The pharmacokinetics and pharmacodynamics of a highly concentrated cyclodextrin-based intranasal (i.n.) midazolam formulation containing the absorption-enhancer chitosan were studied in 12 healthy volunteers and compared with intravenous (i.v.) midazolam. The pharmacodynamic (PD) effects were assessed using quantitative electroencephalography (EEG). Maximal plasma concentrations of 63 and 110 ng/ml were reached at 8.4 and 7.6 min after 3 and 6 mg i.n. midazolam, respectively. After 5 mg i.v. and 6 and 3 mg i.n. midazolam, the times to onset of significant EEG effects in the β2 band (18-25 Hz) were 1.2, 5.5, and 6.9 min, respectively, and the times to loss of response to auditory stimuli were 3.0, 8.0, and 15.0 min, respectively.

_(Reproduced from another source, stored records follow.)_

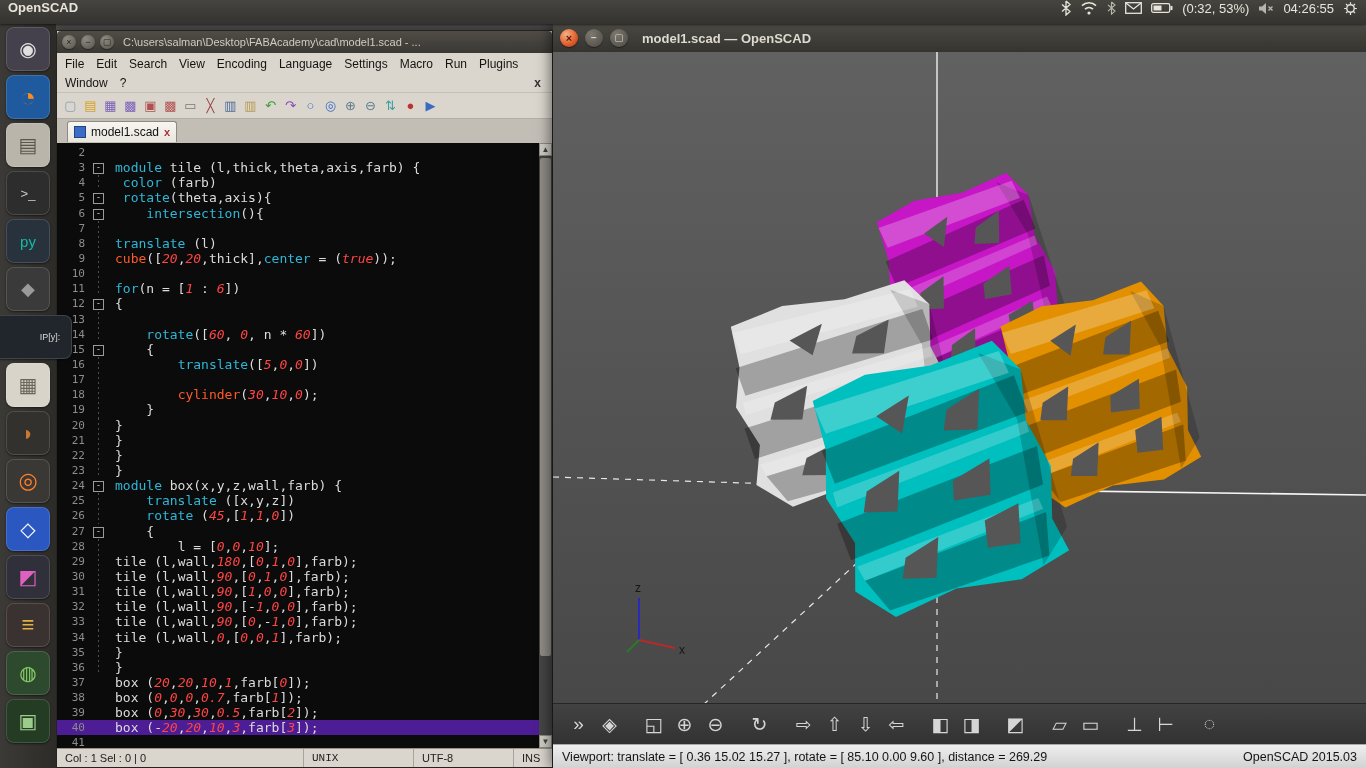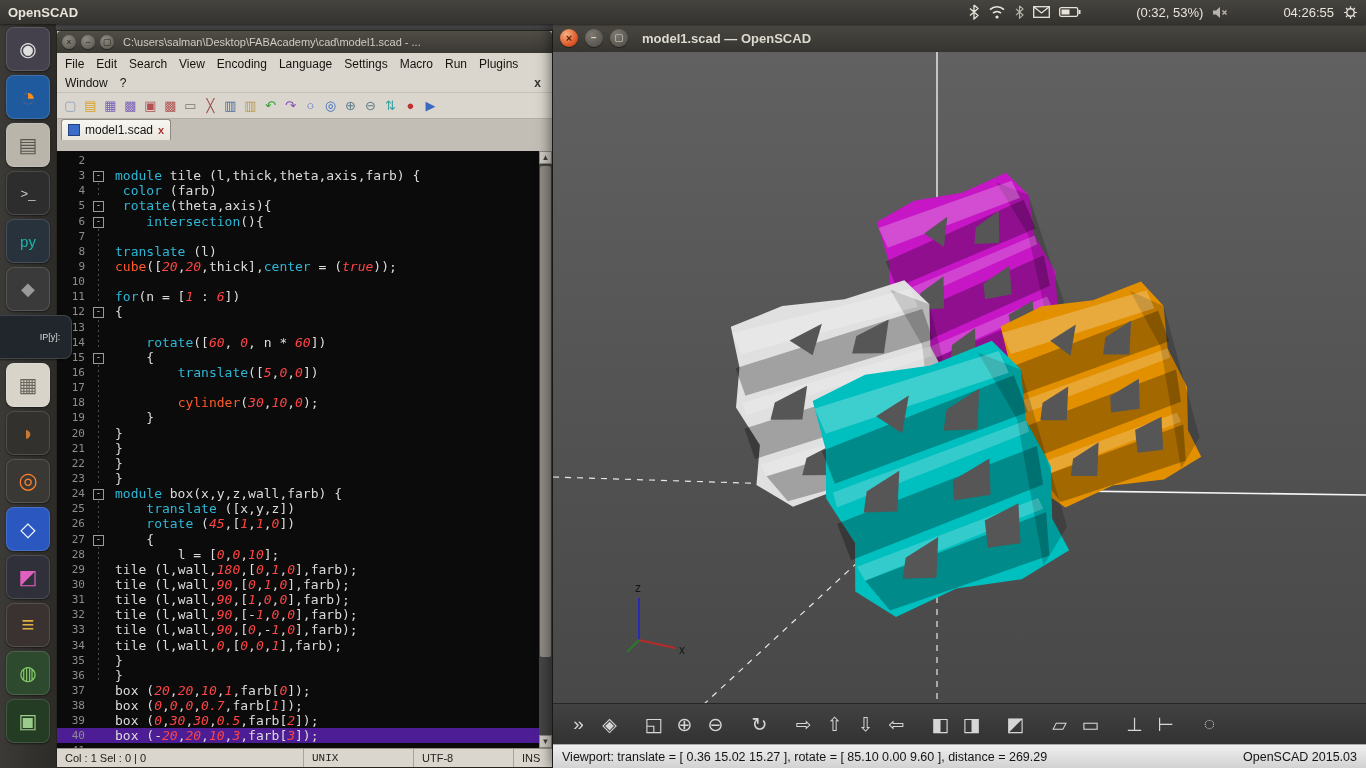--- a/index.html
+++ b/index.html
@@ -8,7 +8,7 @@
 
   
   #top-panel{position:absolute;left:0;top:0;width:1366px;height:24px;
-    background:linear-gradient(#46443f,#35332f);color:#e8e4db;display:flex;align-items:center;
+    background:linear-gradient(#46443f,#35332f);color:#e8e4db;display:flex;align-items:flex-start;
     font-size:13px;z-index:50;box-shadow:0 1px 2px rgba(0,0,0,.5);}
   .panel-app{margin-left:8px;font-weight:bold;}
   .tray{margin-left:auto;display:flex;align-items:center;gap:9px;padding-right:8px;}

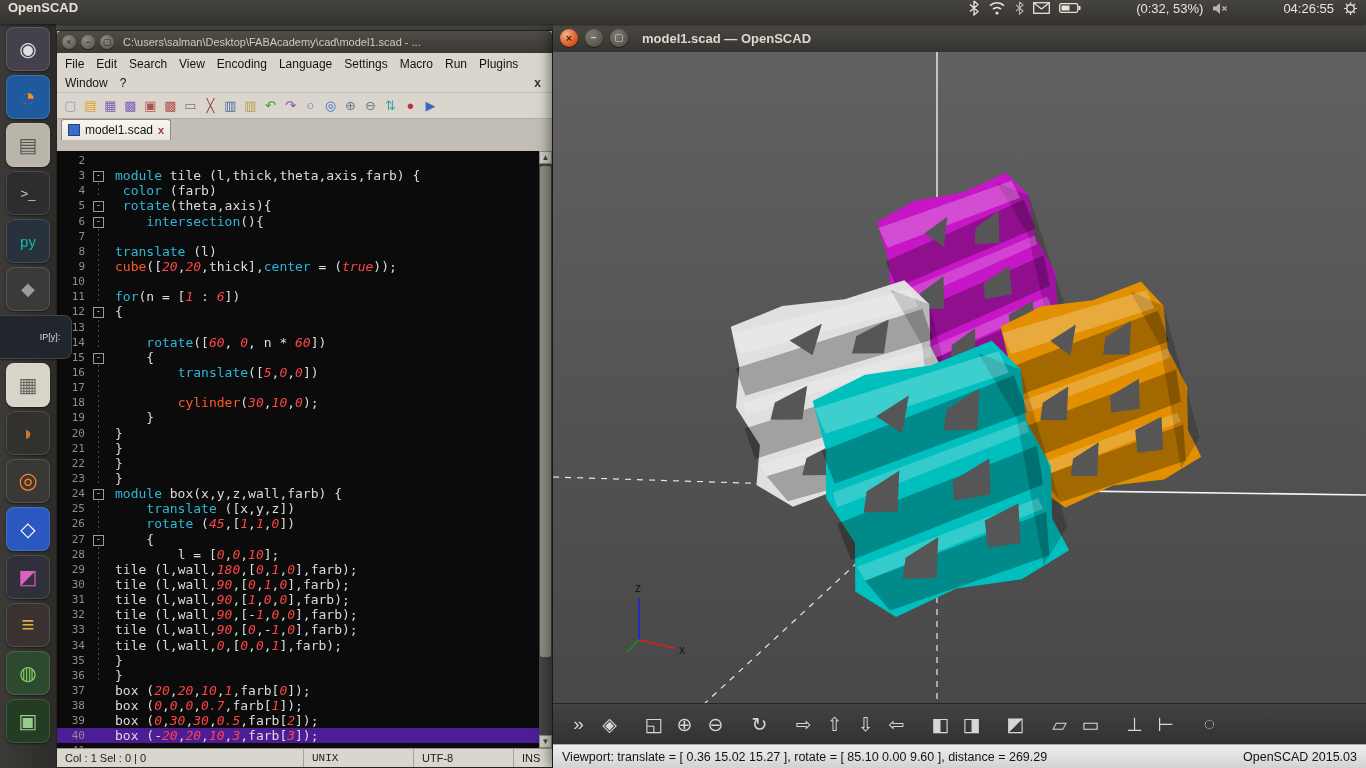--- a/index.html
+++ b/index.html
@@ -14,7 +14,7 @@
   .tray{margin-left:auto;display:flex;align-items:center;gap:9px;padding-right:8px;}
   .tray-ico{display:flex;align-items:center;}
   .tray-ico svg{display:block;}
-  .tray-text{font-size:13px;margin-left:46px;}
+  .tray-text{font-size:13px;}
 
   
   #launcher{position:absolute;left:0;top:24px;width:56px;height:744px;

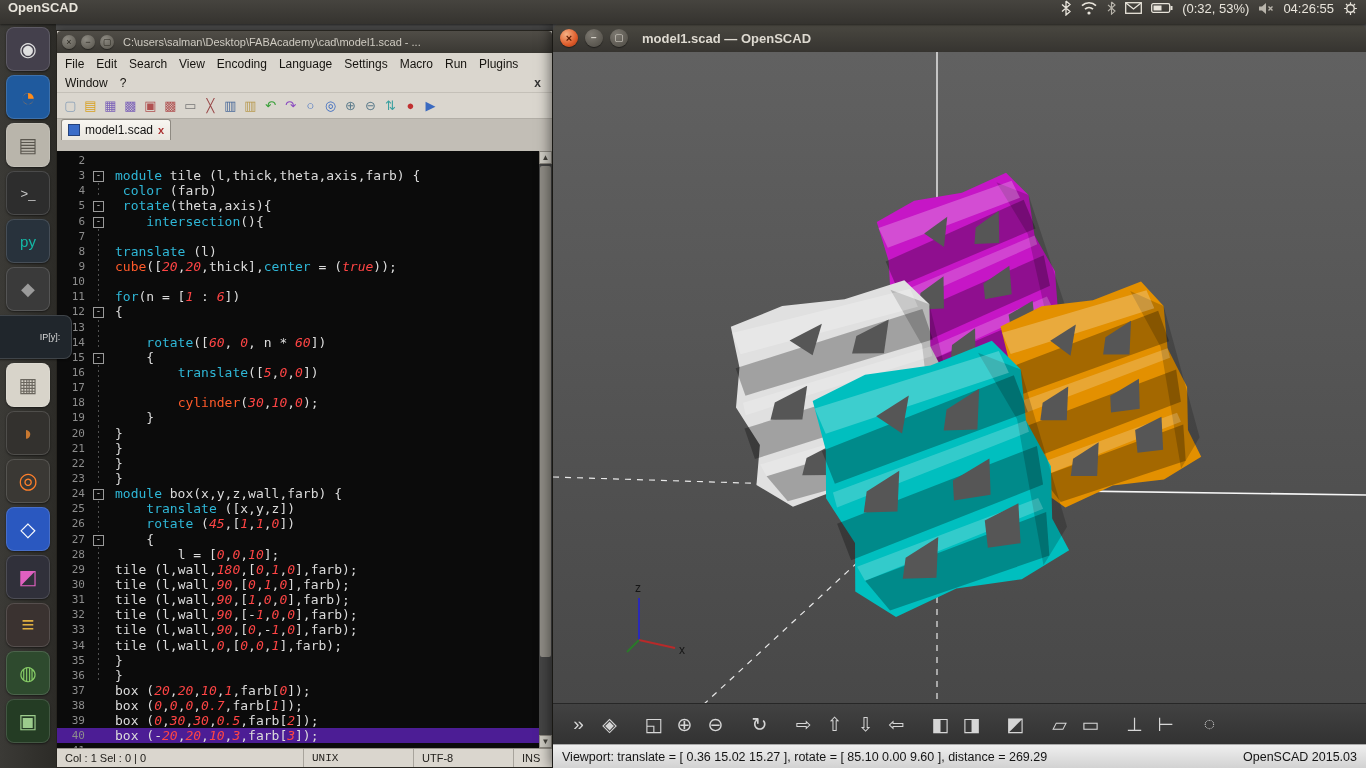--- a/index.html
+++ b/index.html
@@ -40,7 +40,7 @@
   .ew-toolbar{flex:none;height:25px;background:#dad6ce;border-top:1px solid #c4c0b8;
     border-bottom:1px solid #b2aea6;display:flex;align-items:center;padding:0 4px;gap:1px;}
   .tb-icon{width:19px;height:19px;display:flex;align-items:center;justify-content:center;font-size:13px;}
-  .ew-tabbar{flex:none;height:32px;background:#c2beb6;display:flex;align-items:flex-start;padding-left:4px;}
+  .ew-tabbar{flex:none;height:24px;background:#c2beb6;display:flex;align-items:center;padding-left:10px;}
   .tab{background:linear-gradient(#f8f6f1,#e9e6df);border:1px solid #8e8a82;border-bottom:none;height:21px;
     display:flex;align-items:center;padding:0 6px;font-size:12px;gap:5px;border-radius:3px 3px 0 0;
     color:#111;box-sizing:border-box;}

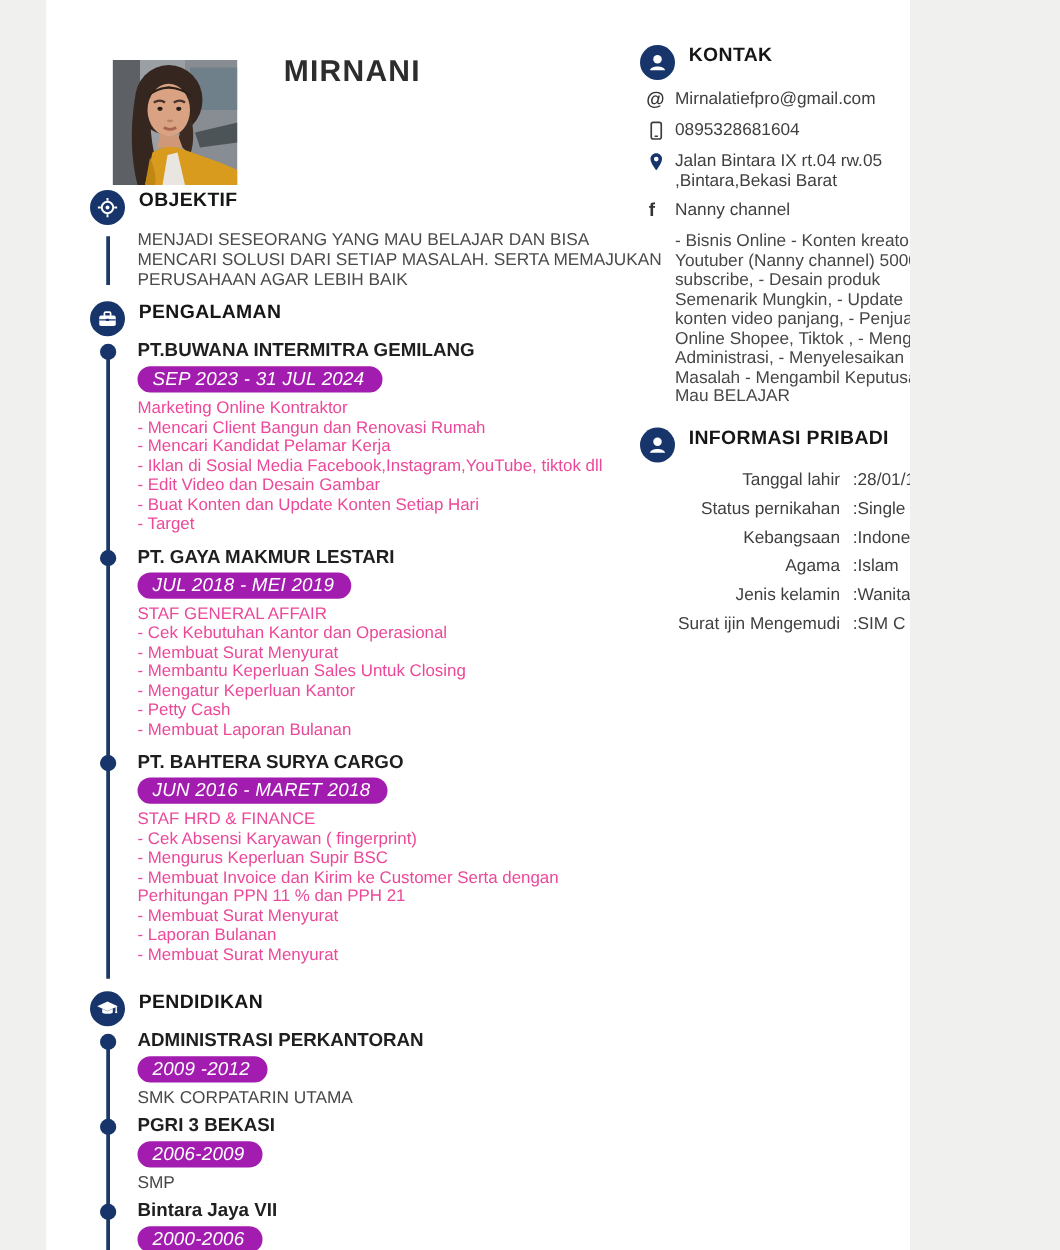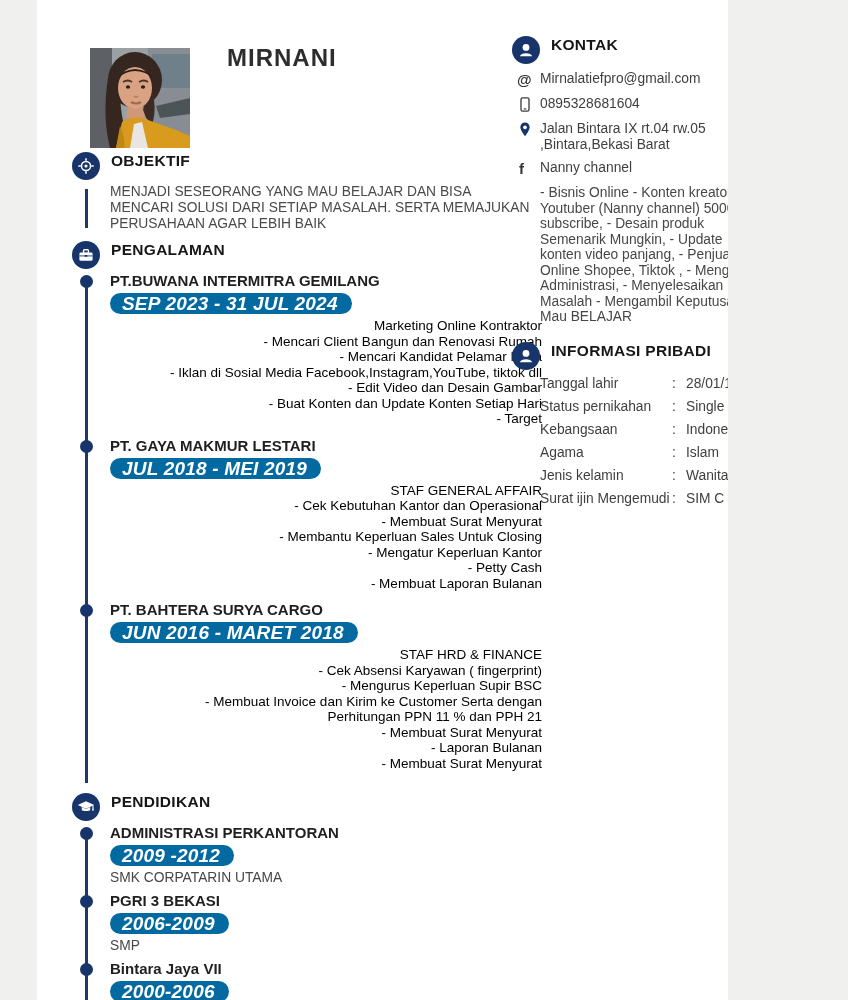--- a/index.html
+++ b/index.html
@@ -64,8 +64,8 @@
   .entry-title { font-size:15px; font-weight:700; color:#1f1f1f; line-height:18px; }
   .badge {
     display:inline-block; margin:3px 0 4px 0;
-    background:#0369a1; color:#fff;
-    font-size:19px; font-weight:700; font-style:italic;
+    background:#a21caf; color:#fff;
+    font-size:15px; font-weight:400; font-style:italic;
     line-height:15px; padding:3px 14px 3px 12px; border-radius:12px;
     letter-spacing:.2px;
   }

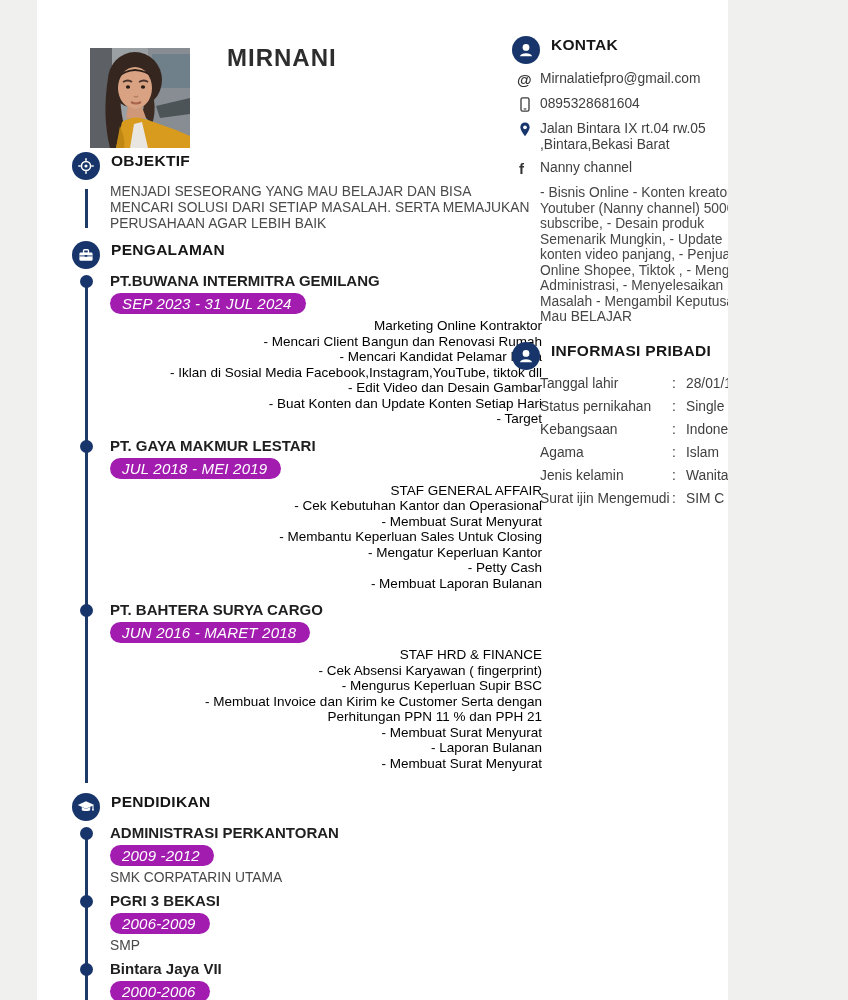--- a/index.html
+++ b/index.html
@@ -69,7 +69,7 @@
     line-height:15px; padding:3px 14px 3px 12px; border-radius:12px;
     letter-spacing:.2px;
   }
-  .entry-lines { font-size:13.5px; line-height:15.5px; color:#000000;text-align:right; }
+  .entry-lines { font-size:13.5px; line-height:15.5px; color:#ec4899; }
   .edu-level { font-size:13.8px; line-height:16px; color:#474747; }
   
   .col-right { position:absolute; left:475px; top:36px; width:292px; }

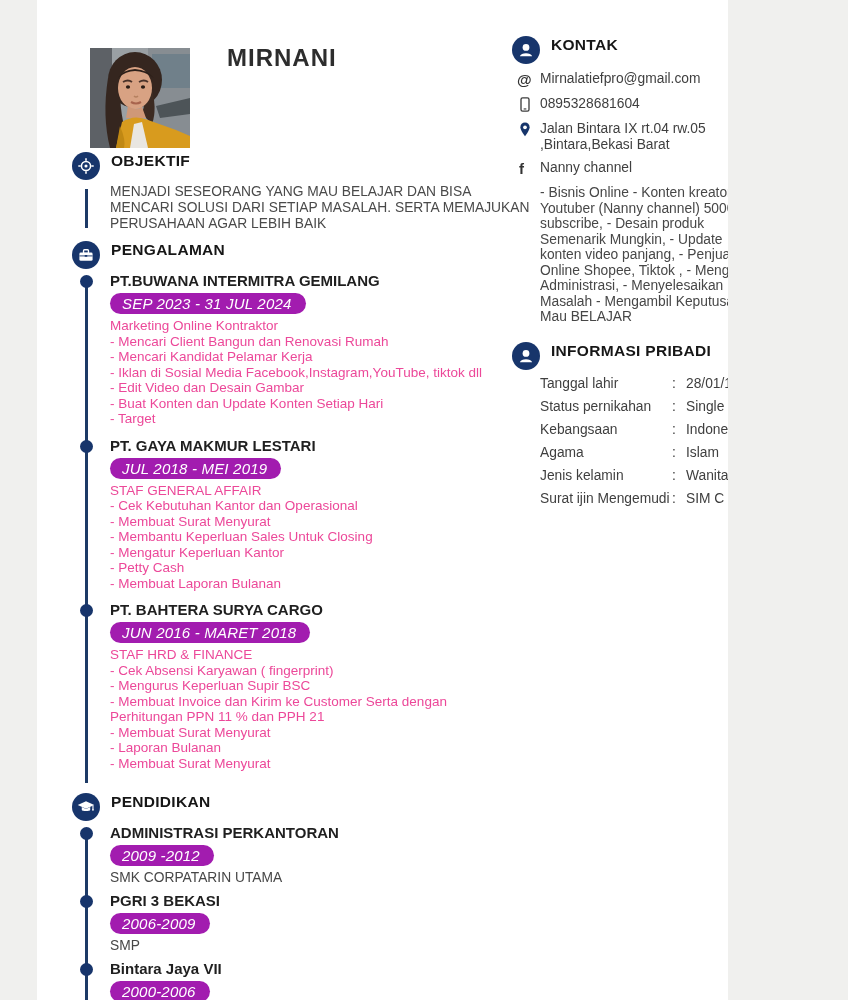--- a/index.html
+++ b/index.html
@@ -88,7 +88,7 @@
   }
   .mt-sec { margin-top:16px; }
   .info-rows { margin:6px 0 0 28px; }
-  .info-row { display:flex; align-items:flex-start; margin-bottom:7px; }
+  .info-row { display:flex; align-items:flex-start; margin-bottom:7px;text-align:right; }
   .info-label { width:132px; flex:0 0 132px; font-size:13.8px; line-height:16px; color:#3f3f3f; }
   .info-sep { width:14px; flex:0 0 14px; font-size:13.8px; color:#3f3f3f; }
   .info-value { font-size:13.8px; line-height:16px; color:#3f3f3f; }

A sigmoid maximum-effect (E(max)) model indicated disequilibrium between plasma and effect-site concentrations, with equilibration half-lives of 2.1-4.8 min. The observed pharmacokinetic-PD (PK-PD) properties suggest that i.n. midazolam deserves to be evaluated as an easy and noninvasive method of administering a first benzodiazepine dose, e.g., in out-of-hospital emergency settings with no immediate i.v. access.